US recognises Ethiopian crisis for the first time, Zenawi is still in denial – By Barney Jopson, Financial Times
A senior US official has said for the first time that a “humanitarian crisis” is unfolding in Ethiopia’s Ogaden region, putting Washington at odds with the Addis Ababa government, which has rejected similar claims from aid organisations. (more…)
A senior US official has said for the first time that a “humanitarian crisis” is unfolding in Ethiopia’s Ogaden region, putting Washington at odds with the Addis Ababa government, which has rejected similar claims from aid organisations.
Jendayi Frazer, assistant secretary of state for African affairs, made the comment on Saturday following a trip to the region, where government forces are fighting rebels who this year stepped up a violent campaign for self-determination.
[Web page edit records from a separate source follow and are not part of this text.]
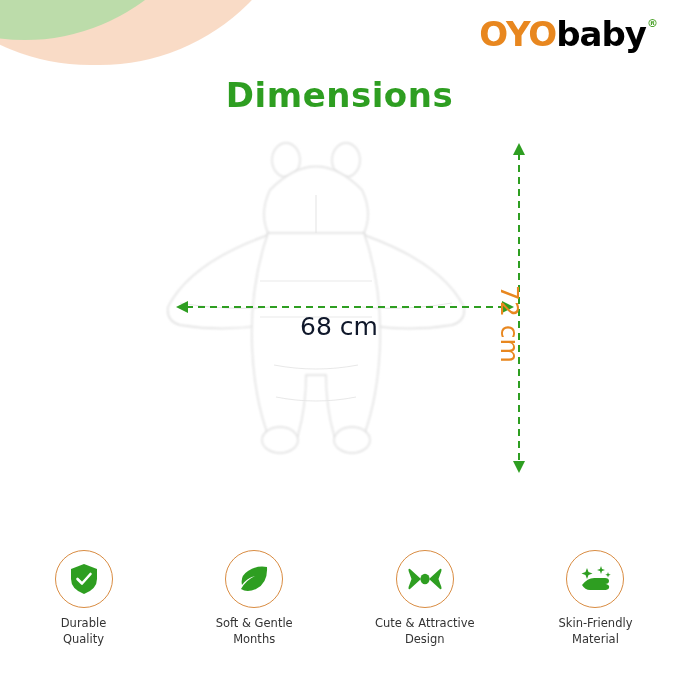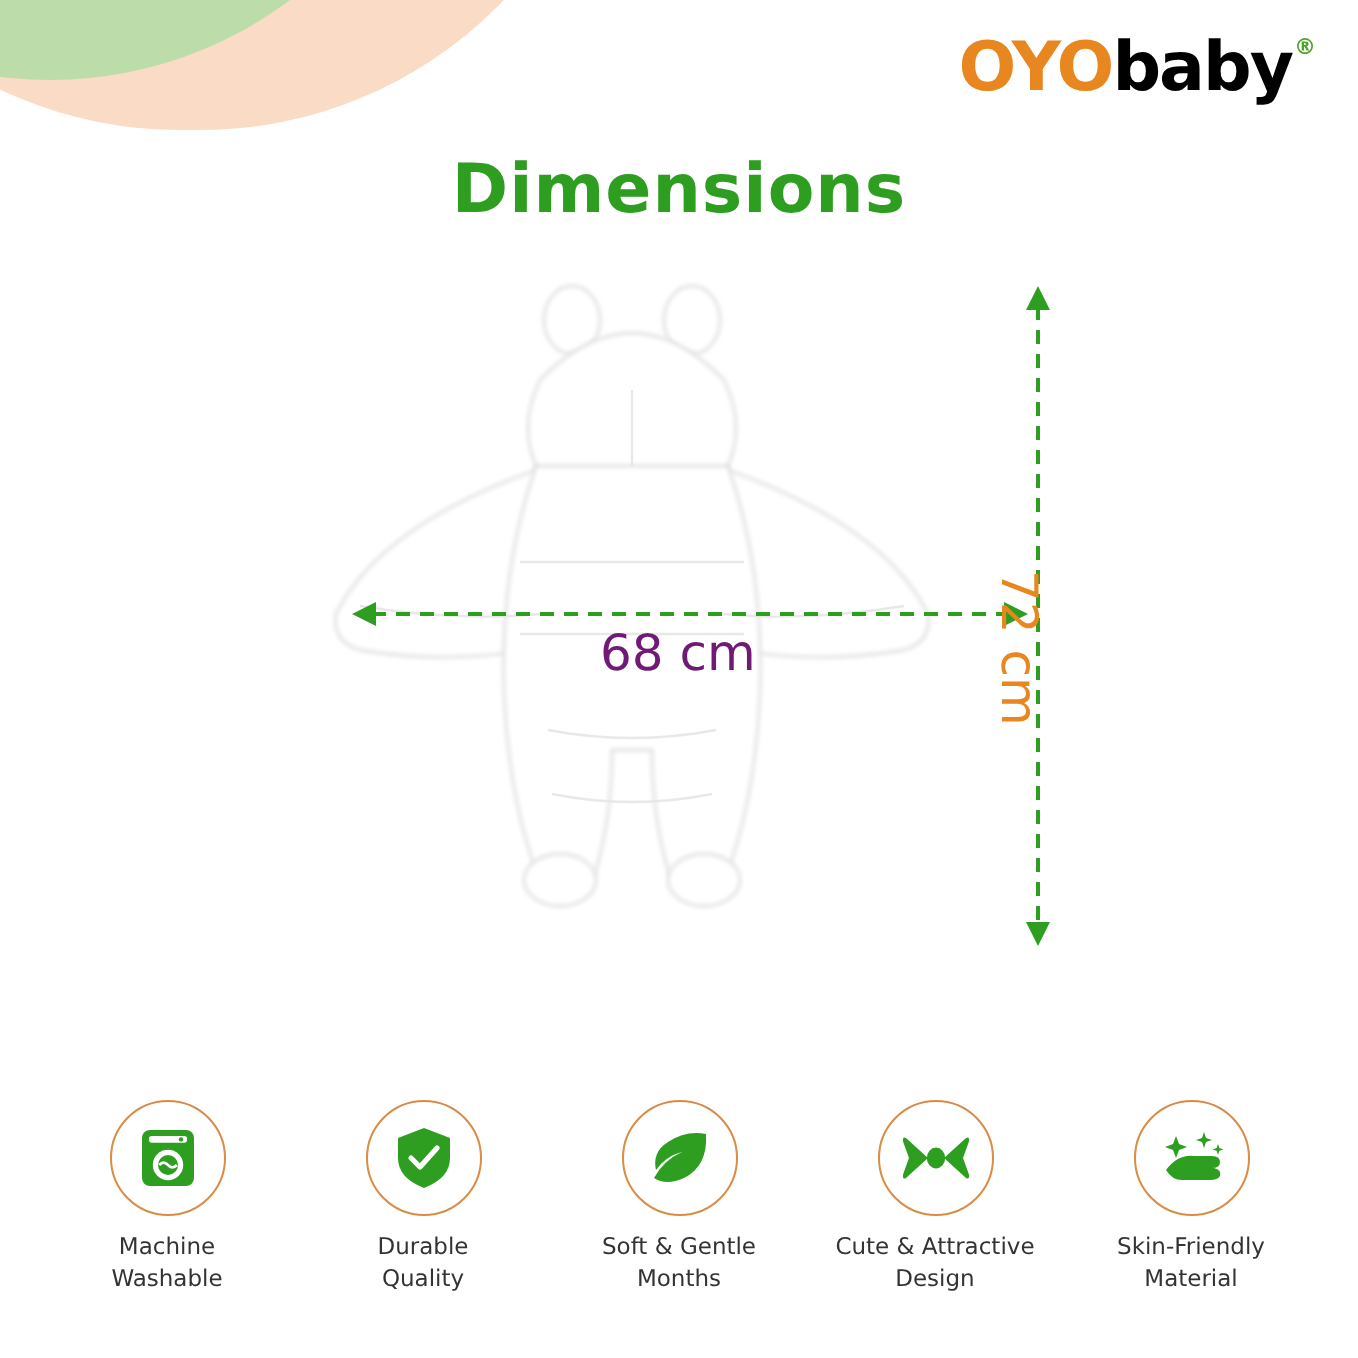--- a/index.html
+++ b/index.html
@@ -60,7 +60,7 @@
   }
   .label-w{
     position:absolute;left:300px;top:312px;
-    font-size:25px;color:#701a75;font-weight:normal;
+    font-size:25px;color:#0f172a;font-weight:normal;
   }
   .label-h{
     position:absolute;left:524px;top:285px;

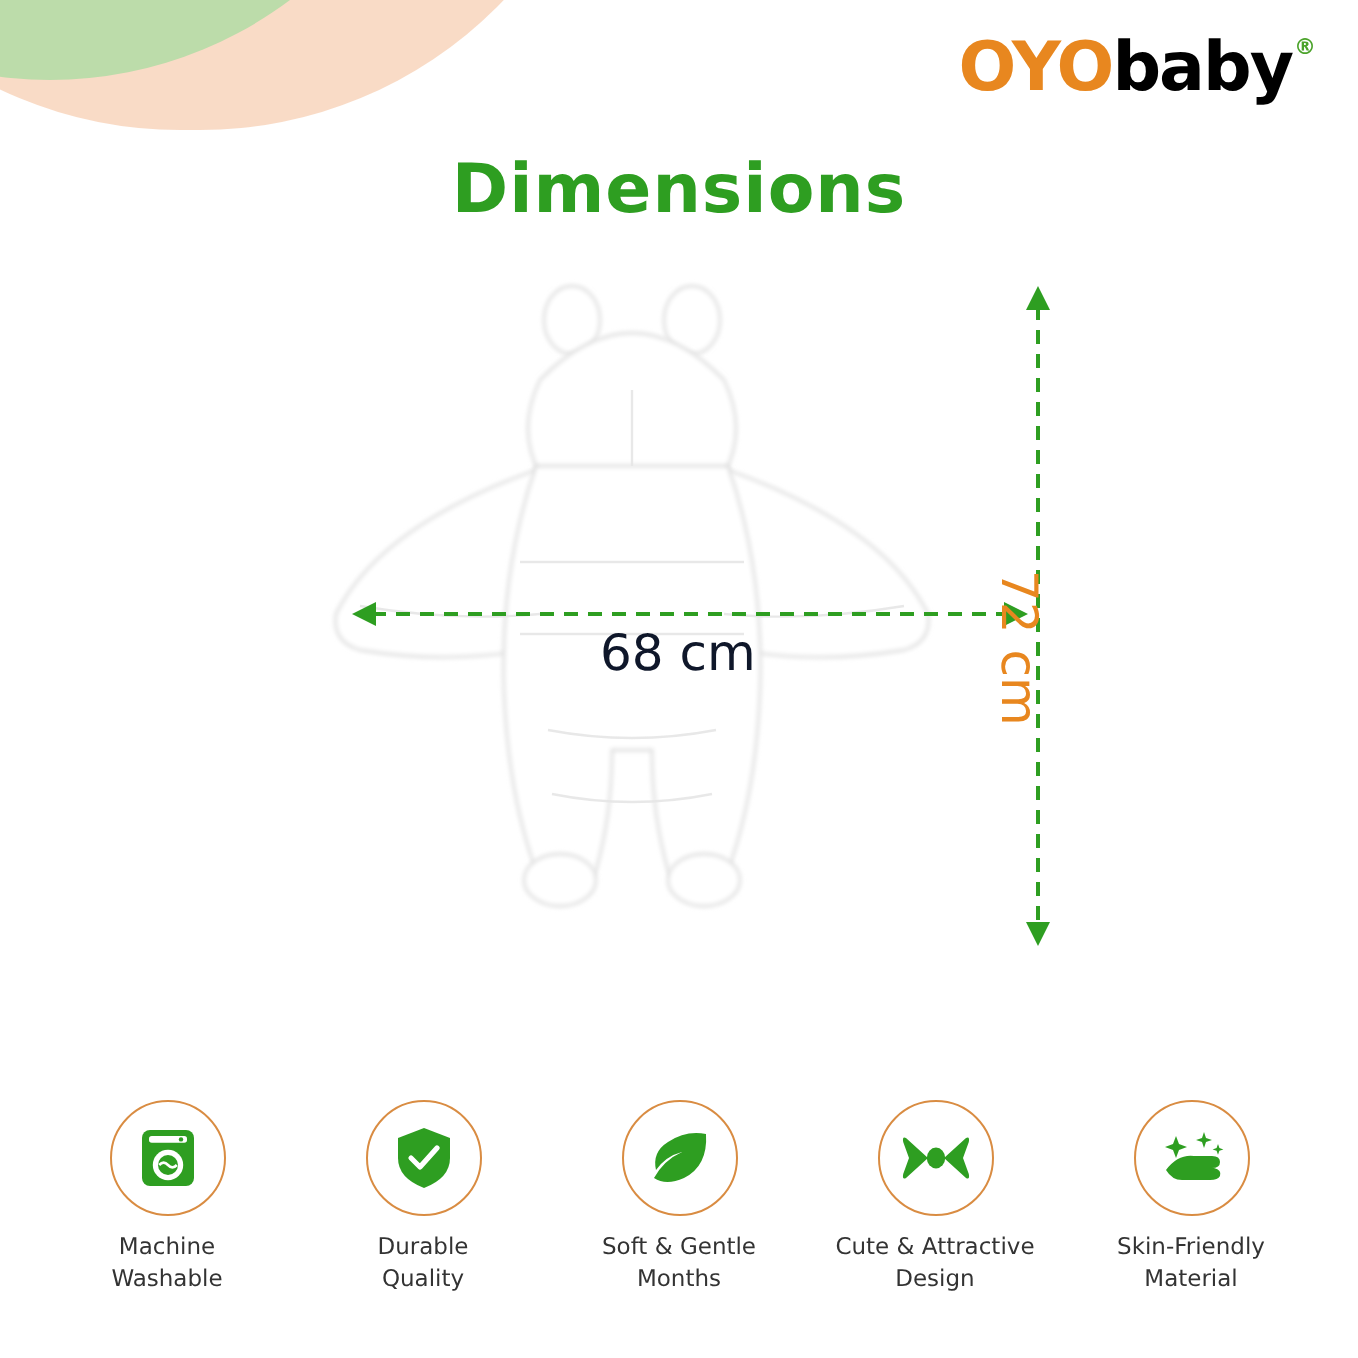--- a/index.html
+++ b/index.html
@@ -166,22 +166,6 @@
 
   <div class="features">
 
-    <div class="feature">
-      <div class="circle">
-        <svg width="30" height="32" viewBox="0 0 30 32">
-          <rect x="2" y="2" width="26" height="28" rx="4" fill="#2e9e21"></rect>
-          <rect x="5.5" y="5" width="19" height="3.4" rx="1.4" fill="#fff"></rect>
-          <circle cx="21.5" cy="6.7" r="1.1" fill="#2e9e21"></circle>
-          <circle cx="15" cy="19.5" r="7.6" fill="#fff"></circle>
-          <circle cx="15" cy="19.5" r="5" fill="#2e9e21"></circle>
-          <path d="M10.6 19.5 q2.2 -2.4 4.4 0 t4.4 0" stroke="#fff" stroke-width="1.3" fill="none"></path>
-        </svg>
-      </div>
-      <div class="feature-label">
-        <div>Machine</div>
-        <div>Washable</div>
-      </div>
-    </div>
 
     <div class="feature">
       <div class="circle">

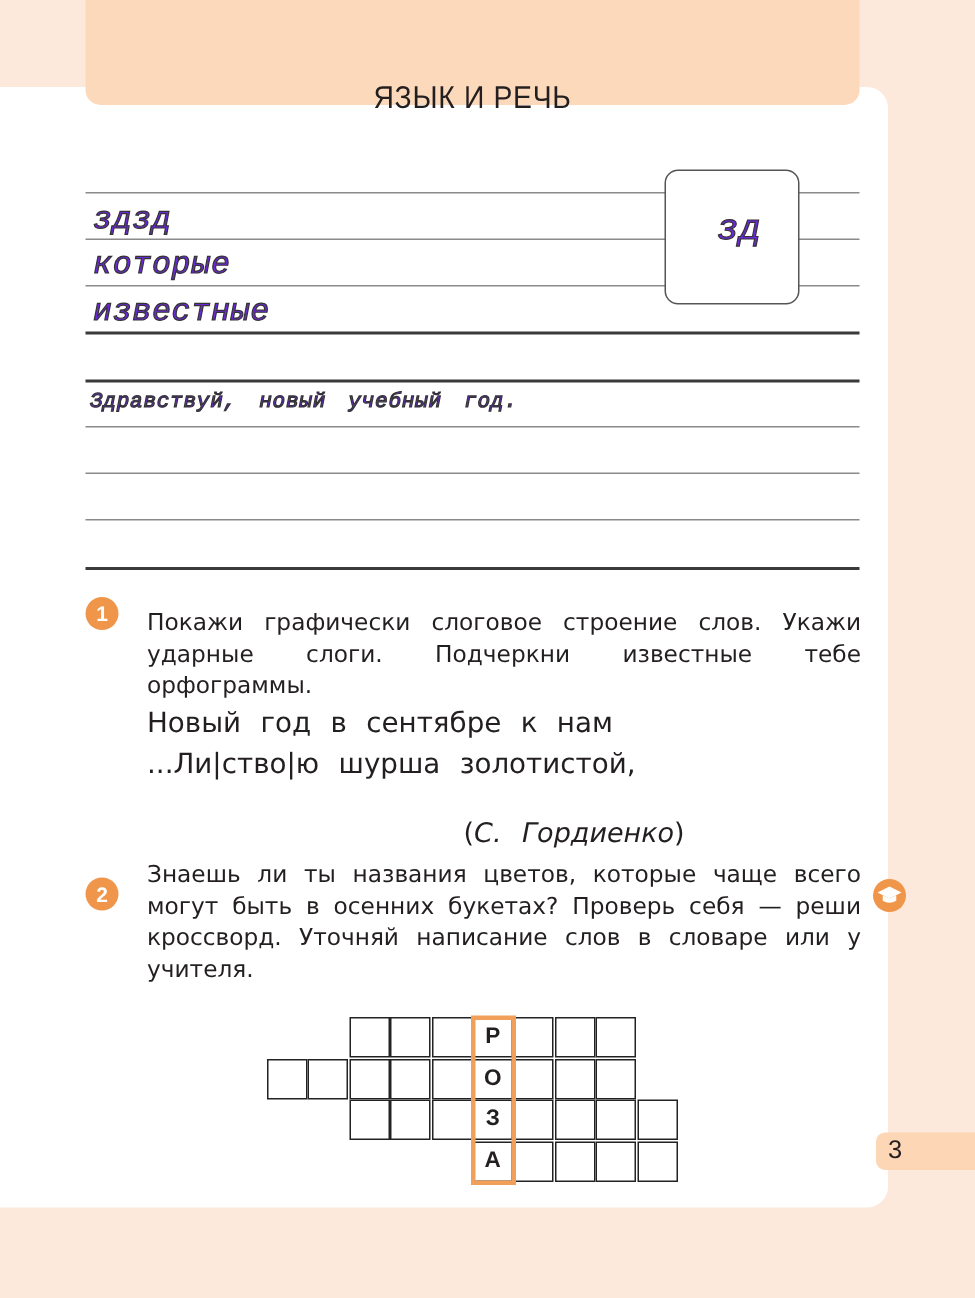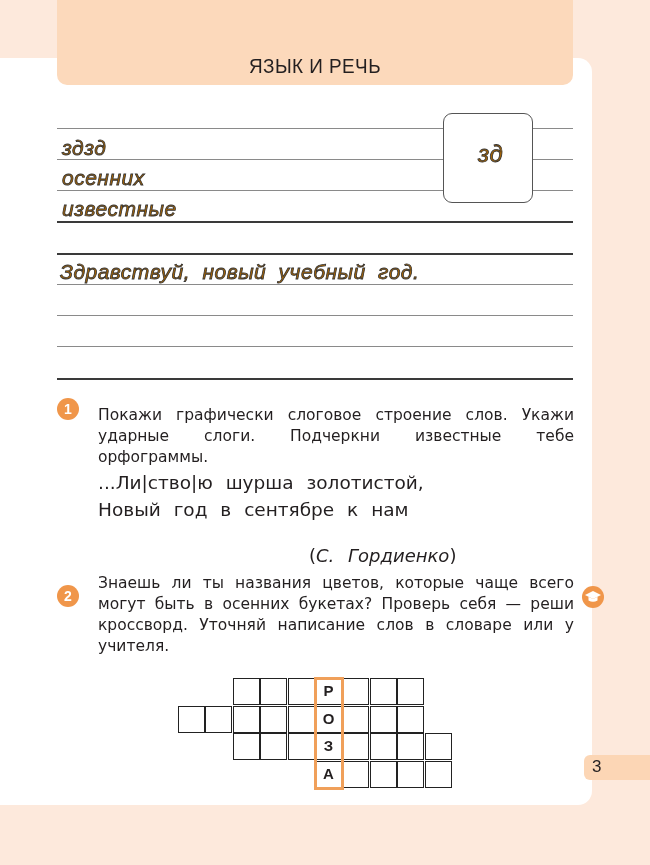--- a/index.html
+++ b/index.html
@@ -16,7 +16,7 @@
     border-bottom-right-radius: 14px;
   }
   .header {
-    position: absolute; left: 57px; top: 0; width: 516px; height: 85px;
+    position: absolute; left: 57px; top: 0; width: 516px; height: 70px;
     background: #fcd9bb;
     border-bottom-left-radius: 10px; border-bottom-right-radius: 10px;
   }

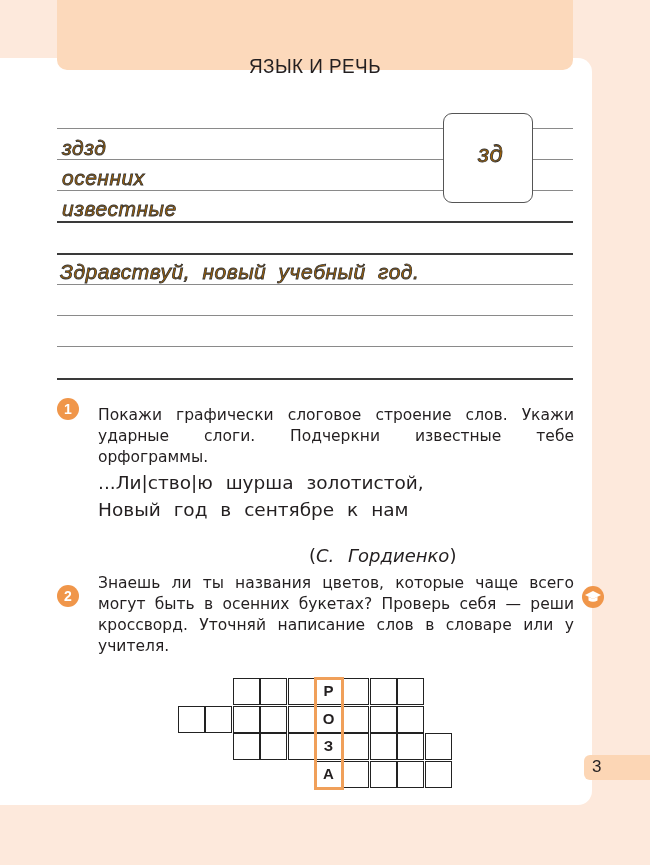--- a/index.html
+++ b/index.html
@@ -35,8 +35,8 @@
     border: 1.5px solid #555; border-radius: 9px; background: #fff;
   }
   .script {
-    position: absolute; font-family: Liberation Sans, sans-serif; font-style: italic;
-    color: #a16207; -webkit-text-stroke: 0.8px #333; letter-spacing: 0.5px;
+    position: absolute; font-family: Liberation Mono, monospace; font-style: italic;
+    color: #6d28d9; -webkit-text-stroke: 0.8px #333; letter-spacing: 0.5px;
     white-space: nowrap;
   }
   .sample-script { left: 478px; top: 140px; font-size: 24px; }

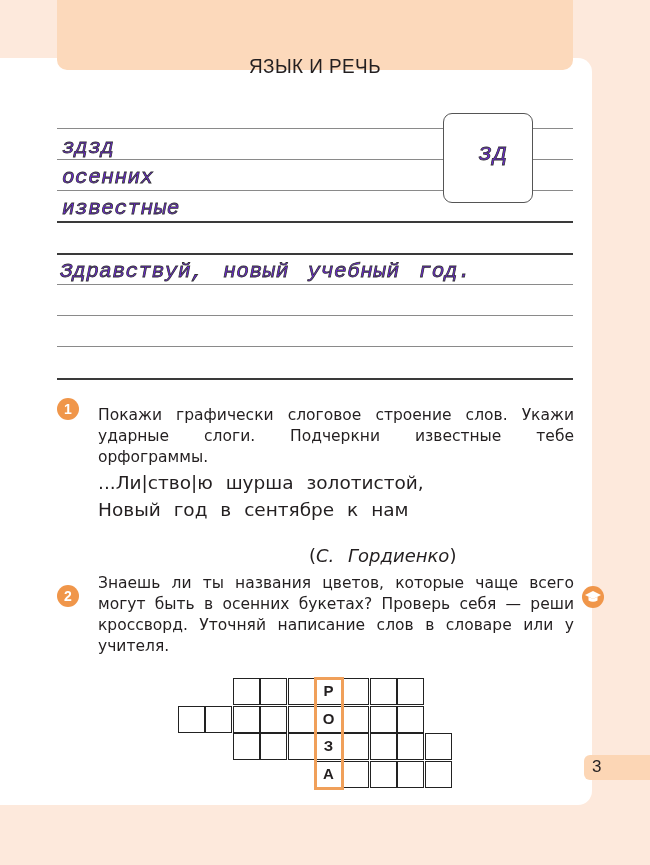--- a/index.html
+++ b/index.html
@@ -107,7 +107,7 @@
 <div class="script sample-script">зд</div>
 
 <div class="script" style="left:62px; top:136px; font-size:21px;">здзд</div>
-<div class="script" style="left:62px; top:166px; font-size:21px;">осенних</div>
+<div class="script" style="left:62px; top:166px; font-size:21px;">которые</div>
 <div class="script" style="left:62px; top:197px; font-size:21px;">известные</div>
 <div class="script" style="left:60px; top:260px; font-size:21px; word-spacing:6px;">Здравствуй, новый учебный год.</div>
 

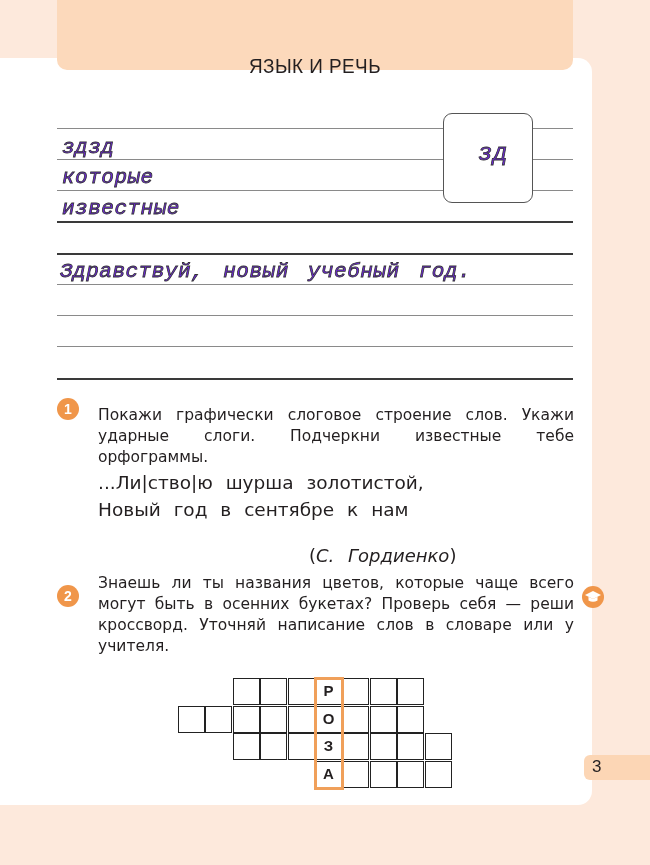--- a/index.html
+++ b/index.html
@@ -109,7 +109,7 @@
 <div class="script" style="left:62px; top:136px; font-size:21px;">здзд</div>
 <div class="script" style="left:62px; top:166px; font-size:21px;">которые</div>
 <div class="script" style="left:62px; top:197px; font-size:21px;">известные</div>
-<div class="script" style="left:60px; top:260px; font-size:21px; word-spacing:6px;">Здравствуй, новый учебный год.</div>
+<div class="script" style="left:60px; top:260px; font-size:14px; word-spacing:6px;">Здравствуй, новый учебный год.</div>
 
 <div class="task-num" style="left:57px; top:398px;">1</div>
 <div class="task-text" style="top:405px;">Покажи графически слоговое строение слов. Укажи ударные слоги. Подчеркни известные тебе орфограммы.</div>

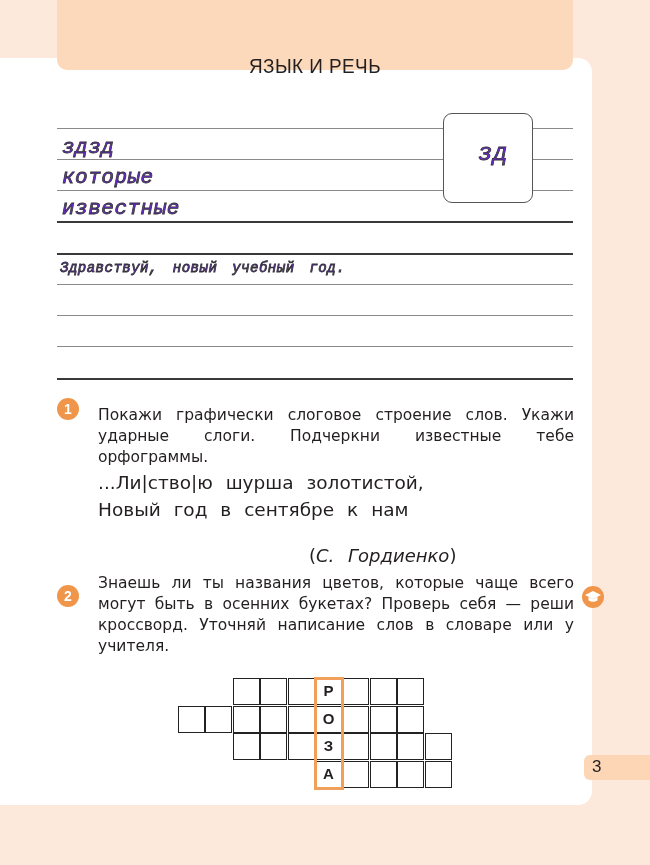--- a/index.html
+++ b/index.html
@@ -115,8 +115,8 @@
 <div class="task-text" style="top:405px;">Покажи графически слоговое строение слов. Укажи ударные слоги. Подчеркни известные тебе орфограммы.</div>
 
 <div class="poem">
+  <div class="poem-line">Новый год в сентябре к нам</div>
   <div class="poem-line">...Ли|ство|ю шурша золотистой,</div>
-  <div class="poem-line">Новый год в сентябре к нам</div>
 </div>
 <div class="author">
   <span>(</span><span class="name">С. Гордиенко</span><span>)</span>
Ethiopian government forces have been accused by non-governmental organisations of human rights abuses, but Addis Ababa has rejected the charges and denied reports of shortages of food and medical supplies.
The difference of opinion with the US is significant because the two countries are normally staunch allies. They co-operate closely on anti-terrorism and Washington sees Ethiopia as a source of stability in the highly combustible Horn of Africa.
The Ogaden is gaining attention just as Ethiopia seeks to use the start of its third millennium, which dawns under the country’s calendar on Wednesday, to present a fresh image to the world.
“We are trying to co-operate to solve the humanitarian crisis,” Ms Frazer told a press conference in Addis Ababa.
Bereket Simon, an adviser to the Ethiopian prime minister, told the FT: “There is not in any way a humanitarian crisis or anything that resembles it.”
Referring to Médecins sans Frontières – the medical aid group that last week said 400,000 people in the Ogaden were being denied humanitarian aid – he said: “These people are living by selling this type of information. They don’t have the capacity to verify things. They just report what they are told.”
Ms Frazer said independent observers should get better access to the vast region.